A día de hoy, habrá costado algunos millones de euros transformar en instrucción bien montada los fantasmas policiales. Poco importa saber a quién se le imputarán finalmente los actos que sirvieron de pretexto a la detención. Nosotros, por nuestra parte, denunciamos ya al tribunal que ha hecho pasar por terrorismo la colocación de algunos inofensivos ganchos, ahora que bloquear la circulación se ha convertido en el medio de acción esencial de un movimiento de masas contra la reforma de las pensiones.
El cauteloso silencio de los gobernantes europeos sobre los sucesos de Túnez y Egipto dice mucho de la angustia que los oprime. El poder depende de tan poca cosa. Un avión despega y todo un edificio de prevaricación se viene abajo. Las puertas de las prisiones se abren. La policía se desvanece. Se alaba lo que hasta ayer se despreciaba y lo que era objeto de todos los honores ahora lo es de todos los sarcasmos. Todo poder se asienta sobre este abismo. Lo que a nosotros nos parece paranoia por la seguridad solo es pragmatismo policial, antiterrorismo razonado.
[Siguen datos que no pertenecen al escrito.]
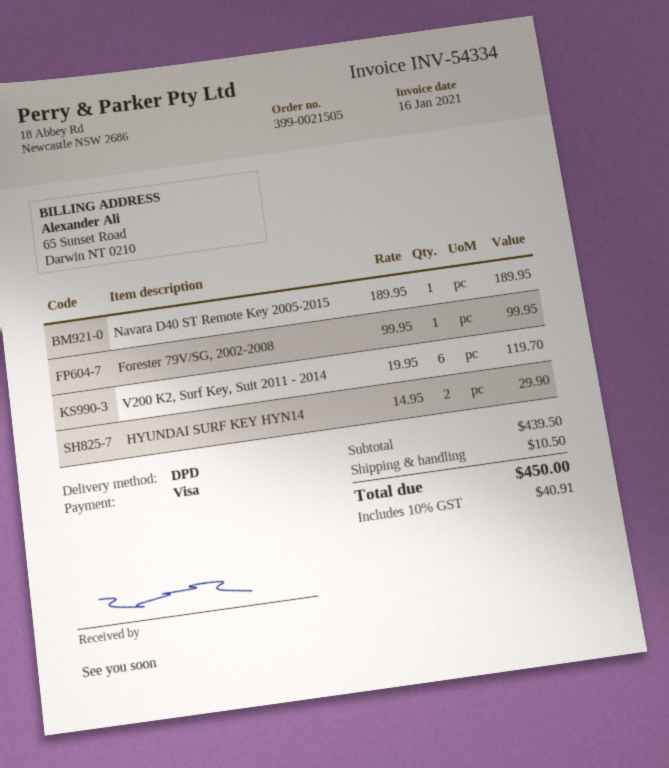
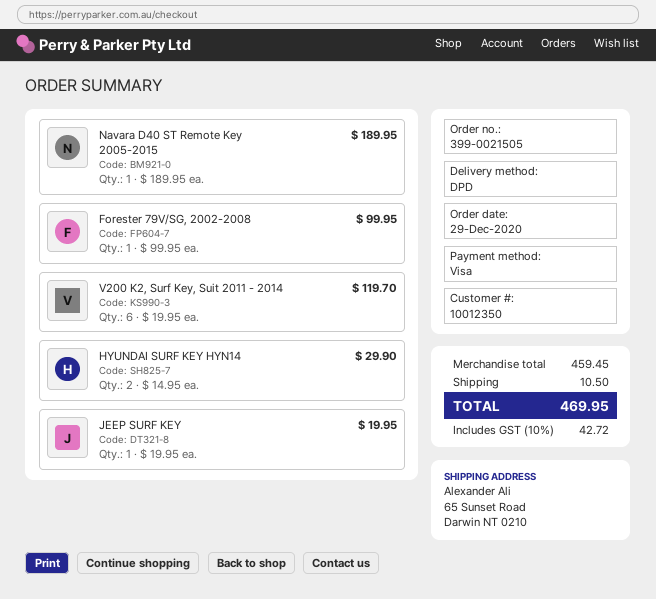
JEEP SURF KEY: none -> 1 x 19.95 = 19.95
subtotal: 439.50 -> 459.45
tax: 10% = 40.91 -> 10% = 42.72
total: 450.00 -> 469.95

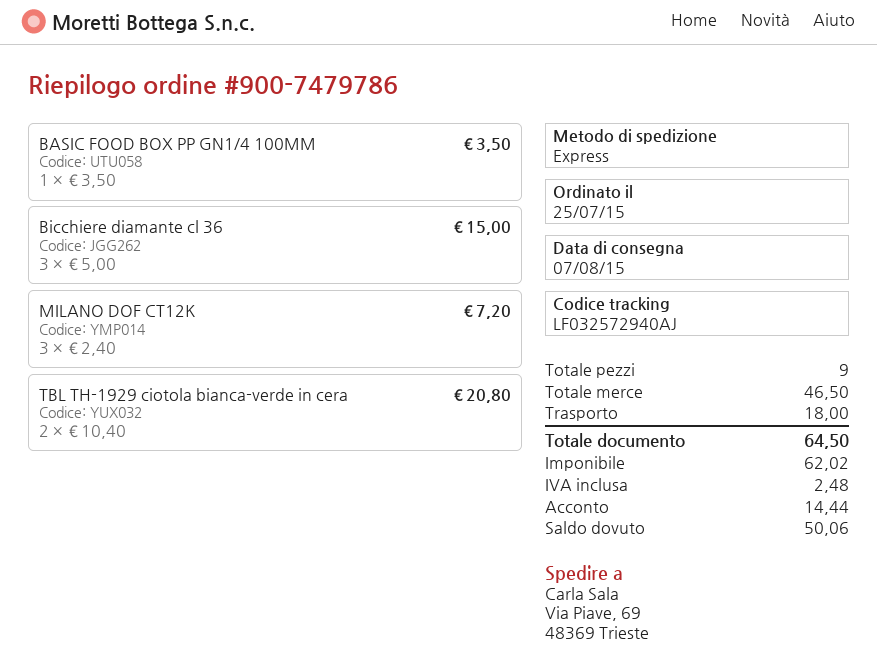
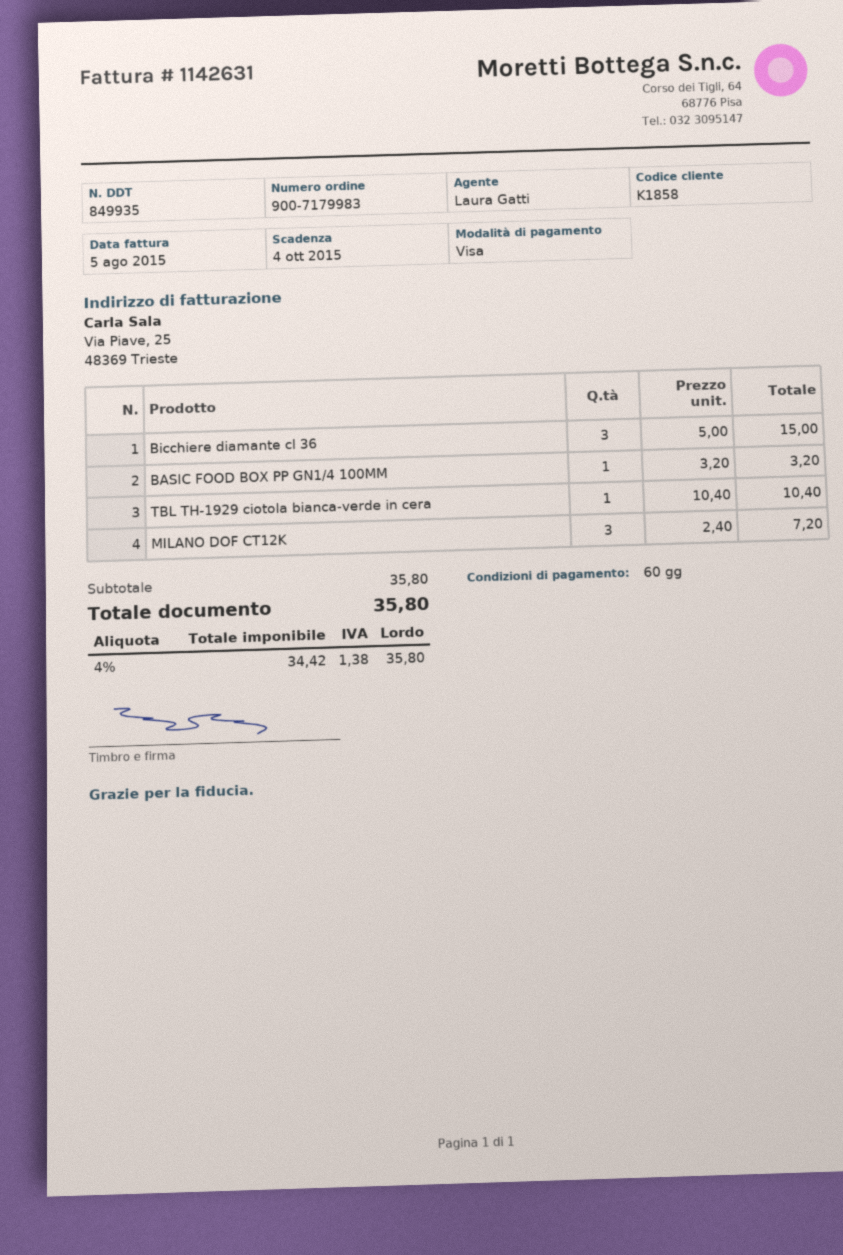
order number: 900-7479786 -> 900-7179983
BASIC FOOD BOX PP GN1/4 100MM: 1 x 3.50 = 3.50 -> 1 x 3.20 = 3.20
TBL TH-1929 ciotola bianca-verde in cera: 2 x 10.40 = 20.80 -> 1 x 10.40 = 10.40
subtotal: 46.50 -> 35.80
shipping: 18.00 -> none
net: 62.02 -> 34.42
tax: 2.48 -> 1.38
total: 64.50 -> 35.80

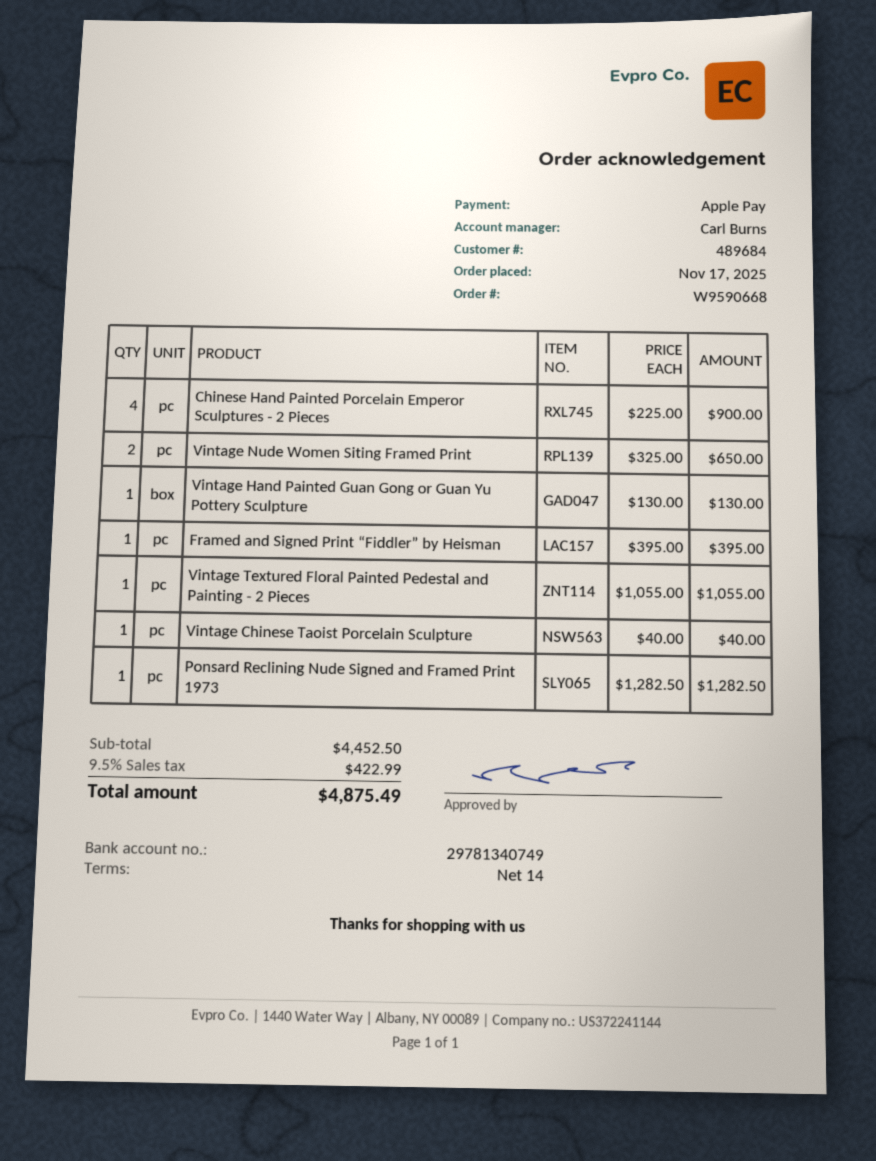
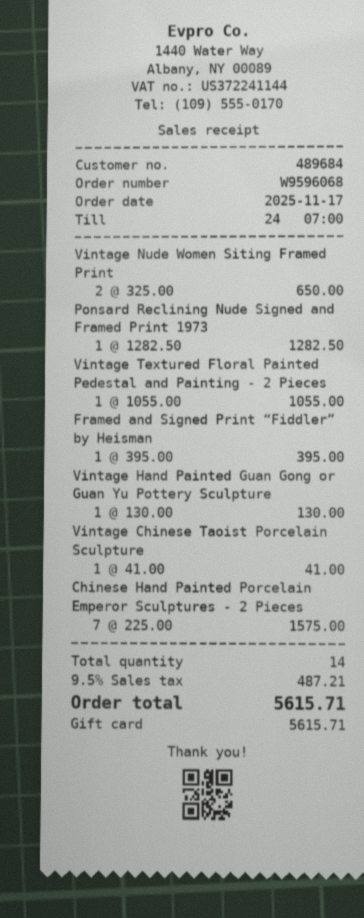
order number: W9590668 -> W9596068
payment method: Apple Pay -> gift card
Chinese Hand Painted Porcelain Emperor Sculptures - 2 Pieces: 4 x 225.00 = 900.00 -> 7 x 225.00 = 1575.00
Vintage Chinese Taoist Porcelain Sculpture: 1 x 40.00 = 40.00 -> 1 x 41.00 = 41.00
tax: 9.5% = 422.99 -> 9.5% = 487.21
total: 4875.49 -> 5615.71

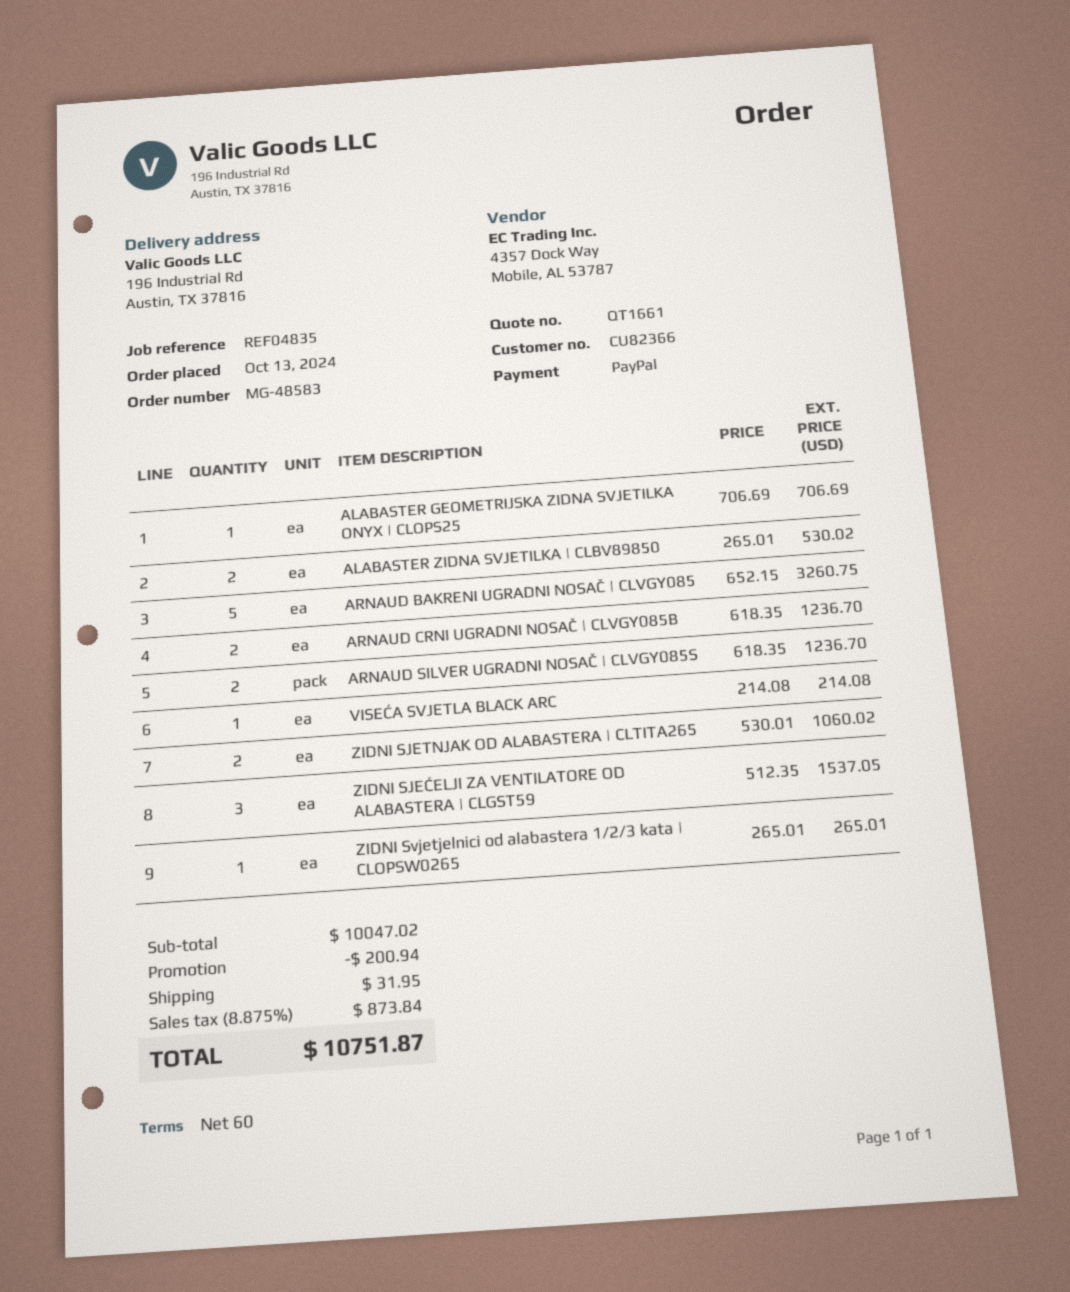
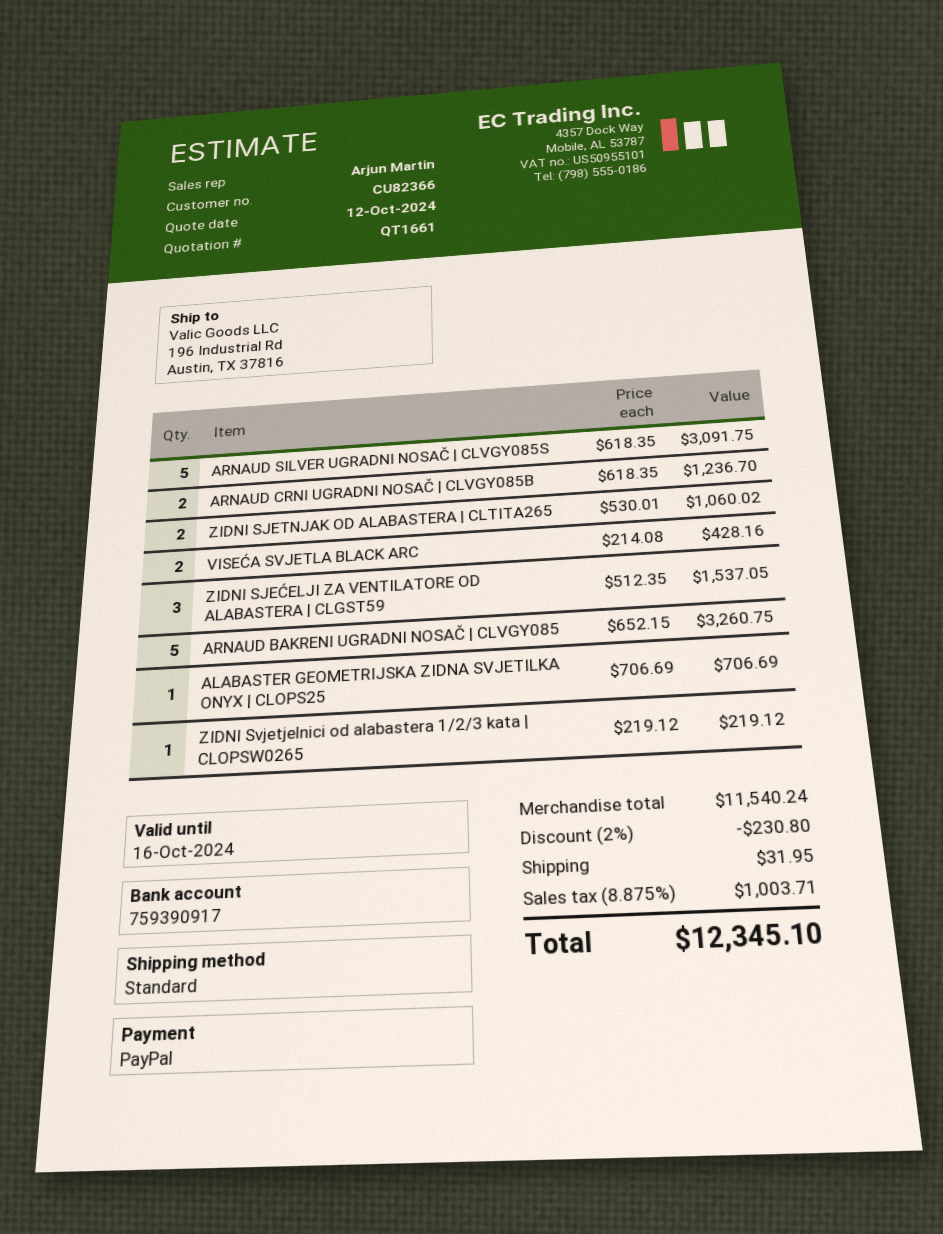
ALABASTER ZIDNA SVJETILKA | CLBV89850: 2 x 265.01 = 530.02 -> none
ARNAUD SILVER UGRADNI NOSAČ | CLVGY085S: 2 x 618.35 = 1236.70 -> 5 x 618.35 = 3091.75
VISEĆA SVJETLA BLACK ARC: 1 x 214.08 = 214.08 -> 2 x 214.08 = 428.16
ZIDNI Svjetjelnici od alabastera 1/2/3 kata | CLOPSW0265: 1 x 265.01 = 265.01 -> 1 x 219.12 = 219.12
subtotal: 10047.02 -> 11540.24
discount: 200.94 -> 230.80
tax: 8.875% = 873.84 -> 8.875% = 1003.71
total: 10751.87 -> 12345.10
Desde el punto de vista del responsable de las situaciones de seguridad ciudadana, el orden público nunca se habría alterado y Ben Alí seguiría tranquilamente de presidente, si se hubiera conseguido neutralizar a tiempo a un tal Mohamed Bouazizi.
Es evidente, tanto en las suburbios como en los movimientos de revuelta, que se ha abierto la caza a los Bouazizi, a los posibles instigadores de levantamientos, y es una carrera contra el reloj; porque, de Ben Alí a Sarkozy, quien reina por el miedo se expone a la ira.
Señor Presidente, en Texas hay ranchos en venta y su avión le espera en la pista de Villacoublay.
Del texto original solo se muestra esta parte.